"Dem kommenden Tage sagt es der Tag,
Die nacht, die veschwand, des folgenden Nacht."
("Le jour le dit au jour qui vient,
La nuit qui disparaît, à la nuit suivante")
Haydn - La Création
J'avais croisé l'autre jour cette petite fleur sur mon chemin.
Petite fleur poussée sur le mur gris, qui s'arrachait à l'ombre, lançant vers les étoiles les fusées de ses graines. Petite fleur en majesté dont les pétales roulaient sur le ciment comme baguettes de tambour. Petite fleur frottant au vent ses cordes blanches de harpe en joie. Fleur de craie tournoyante qui voulait écrire son poème au tableau avant que la pluie ne l'efface.
Elle est partout, la Création. Sur les murs de la ville aussi bien que dans les musées et les salles d'orchestre. Car elle est une, toujours la même, quelque forme passagère que lui donne le hasard ou l'effort. Car c'est partout le même élan, sans fin recommencé, pour qu'il y ait, au lieu de rien, toujours, toujours, quelque chose.
Quelque chose. Cela est si modeste, souvent, humble et fragile comme une fleur.

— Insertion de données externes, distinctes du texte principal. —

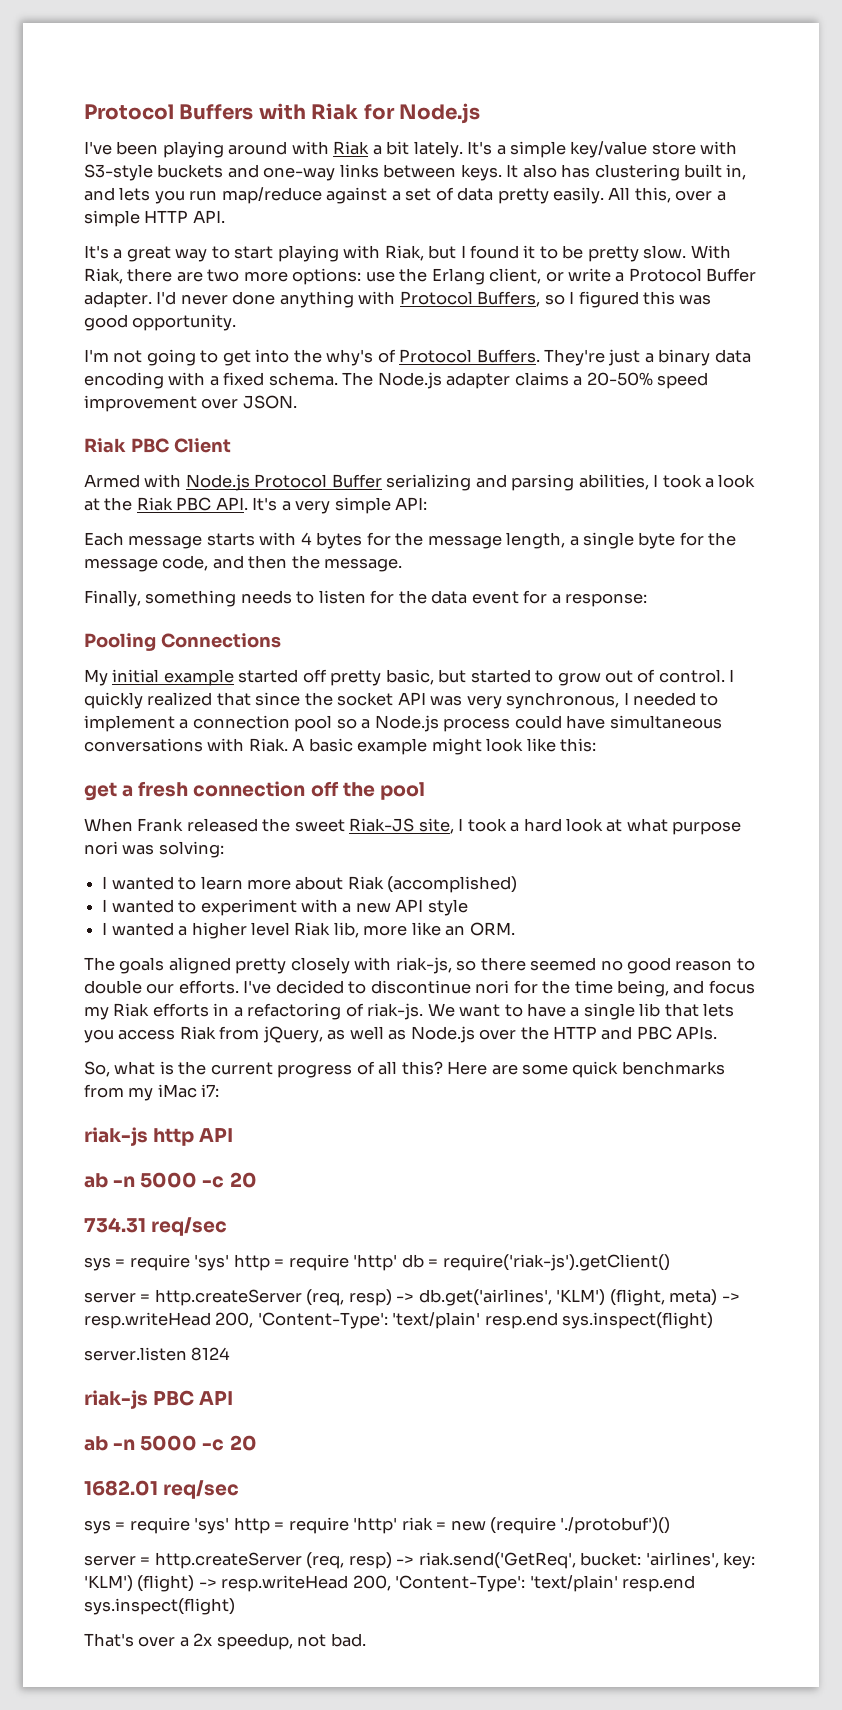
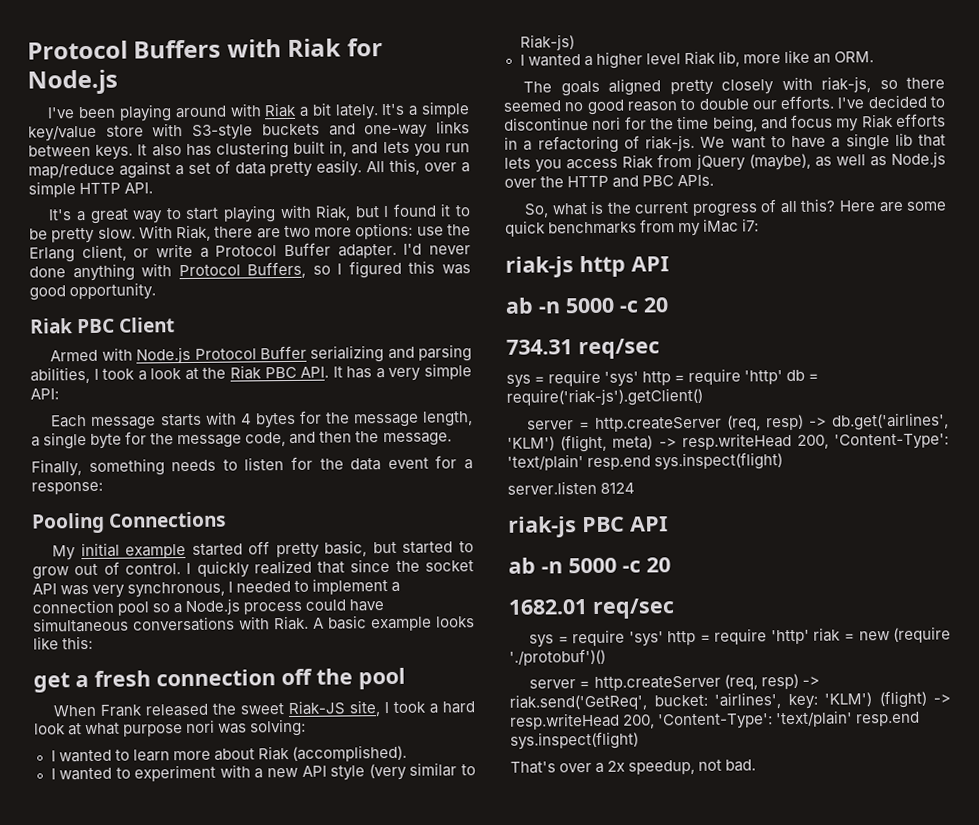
- I'm not going to get into the why's of Protocol Buffers. They're just a binary data encoding with a fixed schema. The Node.js adapter claims a 20-50% speed improvement over JSON.
- Armed with Node.js Protocol Buffer serializing and parsing abilities, I took a look at the Riak PBC API. It's a very simple API:
+ Armed with Node.js Protocol Buffer serializing and parsing abilities, I took a look at the Riak PBC API. It has a very simple API:
- A basic example might look like this:
+ A basic example looks like this:
- I wanted to learn more about Riak (accomplished)
+ I wanted to learn more about Riak (accomplished).
- I wanted to experiment with a new API style
+ I wanted to experiment with a new API style (very similar to Riak-js)
- We want to have a single lib that lets you access Riak from jQuery, as well as Node.js over the HTTP and PBC APIs.
+ We want to have a single lib that lets you access Riak from jQuery (maybe), as well as Node.js over the HTTP and PBC APIs.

Mais voilà qu'à peine né du rien, irrésistiblement, ce quelque chose, quoi que ce soit, fleur du chemin, bout de craie ou partition d'orchestre, se met à tendre vers le tout - vers cette perfection que le hasard ou l'effort réalise parfois à la fin, mais qui elle-même ne peut s'atteindre que pour disparaître aussitôt. Avant de renaître, ailleurs, forcément, un peu plus loin, un peu plus haut, ressemée par le vent et la pluie, dans ce grand élan de toujours qu'on appelle
Création.
Je pensais à cela ce matin en assistant à la merveilleuse représentation de la Création de Haydn qui nous a été donnée pour la Folle Journée par le Sinfonia Varsovia et l'Ensemble vocal de Lausanne.
Michel Corboz ne les dirigeait plus. Il est si vieux maintenant.
Je me suis souvenue de la petite fleur qui semait ses étoiles, avant de disparaître sous la pluie.